# Task statement
Repeat each entry word for word.

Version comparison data
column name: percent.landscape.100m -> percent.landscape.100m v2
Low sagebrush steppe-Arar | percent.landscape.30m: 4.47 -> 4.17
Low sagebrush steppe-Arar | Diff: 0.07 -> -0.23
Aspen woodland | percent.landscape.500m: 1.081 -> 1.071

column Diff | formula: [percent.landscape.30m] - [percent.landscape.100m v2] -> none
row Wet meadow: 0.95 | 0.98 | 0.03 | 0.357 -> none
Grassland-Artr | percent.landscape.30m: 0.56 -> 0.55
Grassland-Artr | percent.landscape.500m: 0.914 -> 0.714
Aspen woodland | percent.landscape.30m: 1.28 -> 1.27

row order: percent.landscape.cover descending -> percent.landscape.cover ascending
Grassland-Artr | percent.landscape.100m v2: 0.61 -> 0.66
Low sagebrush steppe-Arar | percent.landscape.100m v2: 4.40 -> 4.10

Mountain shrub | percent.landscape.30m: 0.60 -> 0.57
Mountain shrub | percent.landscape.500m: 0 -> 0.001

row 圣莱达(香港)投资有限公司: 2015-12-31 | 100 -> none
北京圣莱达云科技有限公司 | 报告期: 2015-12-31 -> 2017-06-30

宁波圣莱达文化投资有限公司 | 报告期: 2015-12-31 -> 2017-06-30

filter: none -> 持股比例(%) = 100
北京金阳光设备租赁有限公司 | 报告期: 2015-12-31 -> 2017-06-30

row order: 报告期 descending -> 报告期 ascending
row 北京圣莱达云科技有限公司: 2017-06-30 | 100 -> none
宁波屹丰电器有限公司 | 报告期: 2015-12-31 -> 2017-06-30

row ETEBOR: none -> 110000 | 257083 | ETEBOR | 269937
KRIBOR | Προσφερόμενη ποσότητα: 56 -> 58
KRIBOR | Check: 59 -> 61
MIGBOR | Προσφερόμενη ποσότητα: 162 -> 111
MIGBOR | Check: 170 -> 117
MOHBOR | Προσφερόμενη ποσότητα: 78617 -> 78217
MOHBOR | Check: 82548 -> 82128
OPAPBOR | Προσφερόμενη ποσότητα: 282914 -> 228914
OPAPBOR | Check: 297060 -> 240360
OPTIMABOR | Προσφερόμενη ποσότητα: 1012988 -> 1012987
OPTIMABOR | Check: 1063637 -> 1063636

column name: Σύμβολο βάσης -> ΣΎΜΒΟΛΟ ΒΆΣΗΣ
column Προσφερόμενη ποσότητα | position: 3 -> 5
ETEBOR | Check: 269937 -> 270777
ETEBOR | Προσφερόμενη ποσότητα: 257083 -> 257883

# Task result
column name: percent.landscape.100m -> percent.landscape.100m v2
Low sagebrush steppe-Arar | percent.landscape.30m: 4.47 -> 4.17
Low sagebrush steppe-Arar | Diff: 0.07 -> -0.23
Aspen woodland | percent.landscape.500m: 1.081 -> 1.071

column Diff | formula: [percent.landscape.30m] - [percent.landscape.100m v2] -> none
row Wet meadow: 0.95 | 0.98 | 0.03 | 0.357 -> none
Grassland-Artr | percent.landscape.30m: 0.56 -> 0.55
Grassland-Artr | percent.landscape.500m: 0.914 -> 0.714
Aspen woodland | percent.landscape.30m: 1.28 -> 1.27

row order: percent.landscape.cover descending -> percent.landscape.cover ascending
Grassland-Artr | percent.landscape.100m v2: 0.61 -> 0.66
Low sagebrush steppe-Arar | percent.landscape.100m v2: 4.40 -> 4.10

Mountain shrub | percent.landscape.30m: 0.60 -> 0.57
Mountain shrub | percent.landscape.500m: 0 -> 0.001

row 圣莱达(香港)投资有限公司: 2015-12-31 | 100 -> none
北京圣莱达云科技有限公司 | 报告期: 2015-12-31 -> 2017-06-30

宁波圣莱达文化投资有限公司 | 报告期: 2015-12-31 -> 2017-06-30

filter: none -> 持股比例(%) = 100
北京金阳光设备租赁有限公司 | 报告期: 2015-12-31 -> 2017-06-30

row order: 报告期 descending -> 报告期 ascending
row 北京圣莱达云科技有限公司: 2017-06-30 | 100 -> none
宁波屹丰电器有限公司 | 报告期: 2015-12-31 -> 2017-06-30

row ETEBOR: none -> 110000 | 257083 | ETEBOR | 269937
KRIBOR | Προσφερόμενη ποσότητα: 56 -> 58
KRIBOR | Check: 59 -> 61
MIGBOR | Προσφερόμενη ποσότητα: 162 -> 111
MIGBOR | Check: 170 -> 117
MOHBOR | Προσφερόμενη ποσότητα: 78617 -> 78217
MOHBOR | Check: 82548 -> 82128
OPAPBOR | Προσφερόμενη ποσότητα: 282914 -> 228914
OPAPBOR | Check: 297060 -> 240360
OPTIMABOR | Προσφερόμενη ποσότητα: 1012988 -> 1012987
OPTIMABOR | Check: 1063637 -> 1063636

column name: Σύμβολο βάσης -> ΣΎΜΒΟΛΟ ΒΆΣΗΣ
column Προσφερόμενη ποσότητα | position: 3 -> 5
ETEBOR | Check: 269937 -> 270777
ETEBOR | Προσφερόμενη ποσότητα: 257083 -> 257883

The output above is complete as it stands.